In his end-of-term address to the party's MPs in Westminster he said he could "do with more time to think" as he tried to cope with the fast-paced 24-hour news cycle.

The issue of Europe - which has bitterly divided the Tory party - barely came up during the meeting, although the Prime Minister told his MPs to remind constituents that the referendum was only happening because of the Conservatives.

According to sources at the behind-closed-doors gathering ahead of Parliament's Easter recess, Mr Cameron said: "It's been a tough week but let's not lose sight of what we are here to do."

Mr Cameron's comment that he "could do with more time to think" was "in relation to the ultra-fast news cycle", one Tory MP said.

Asked what issues were raised, the source said: "It wasn't introspective, it was very much the forward agenda."

Key Eurosceptics including former cabinet minister Owen Paterson and Sir Bill Cash were not at the meeting and the PM was not asked questions about the EU, sources said.

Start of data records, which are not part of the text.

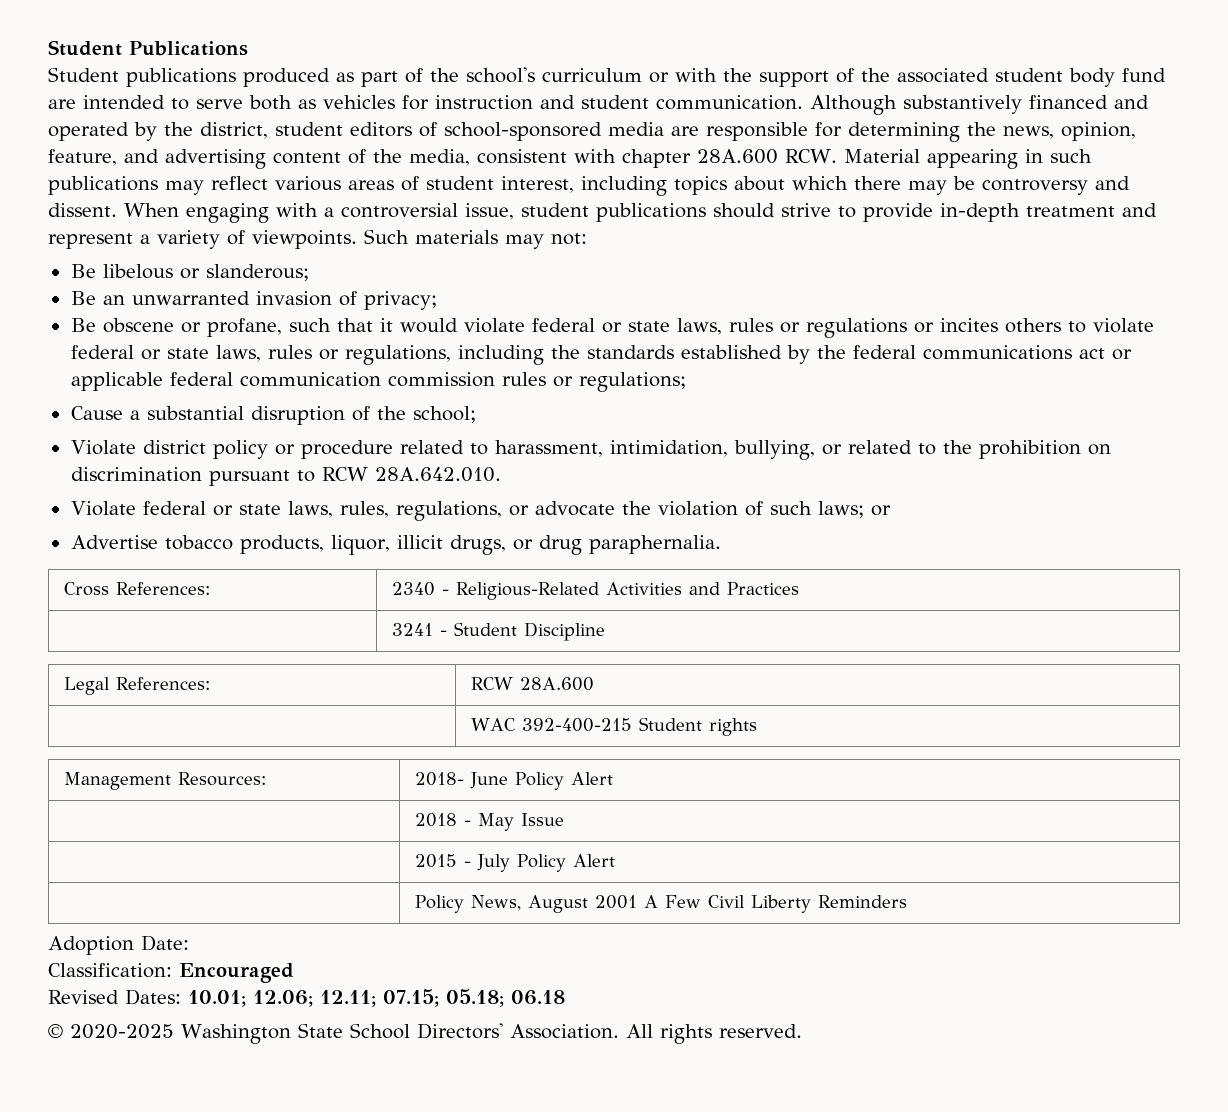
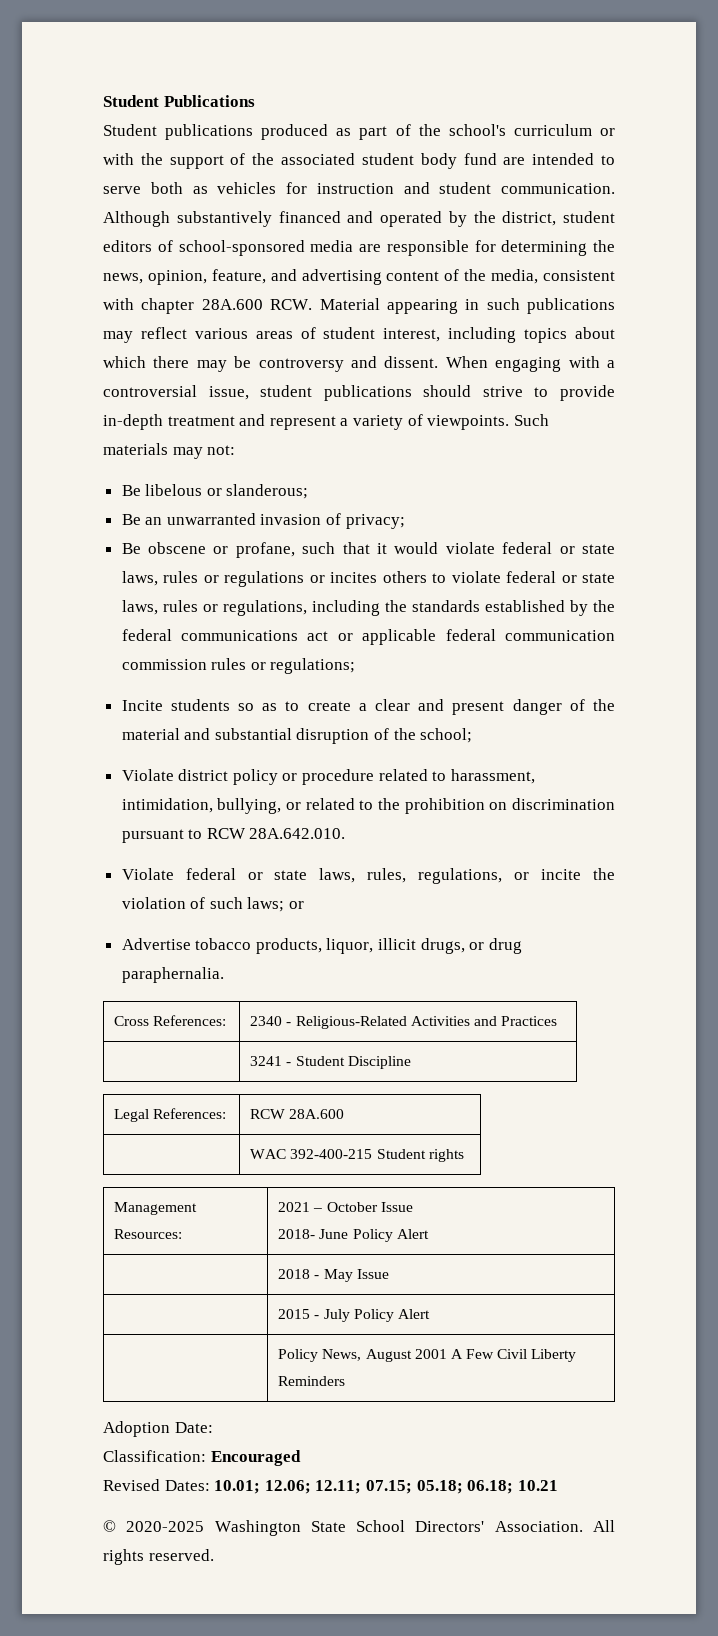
- Cause a substantial disruption of the school;
+ Incite students so as to create a clear and present danger of the material and substantial disruption of the school;
- Violate federal or state laws, rules, regulations, or advocate the violation of such laws; or
+ Violate federal or state laws, rules, regulations, or incite the violation of such laws; or
- Management Resources: | 2018- June Policy Alert
+ Management Resources: | 2021 – October Issue
+ 2018- June Policy Alert
- Revised Dates: 10.01; 12.06; 12.11; 07.15; 05.18; 06.18
+ Revised Dates: 10.01; 12.06; 12.11; 07.15; 05.18; 06.18; 10.21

"It comes up less often than you guys think," an MP said. "Other topic areas are available."

The atmosphere inside the meeting was "so different" from the average meeting of the backbench 1922 Committee, partly due to the number of MPs elected in 2010 and 2015, another source said.

The newer MPs may be split on the EU "but they are not idiots - they just think to themselves the Tory party in the 1990s, all the way down to about 2006-7 was divided, it was the nasty party, it talked about issues that were important to a minority within the Conservative Party ... and they are determined not to do it".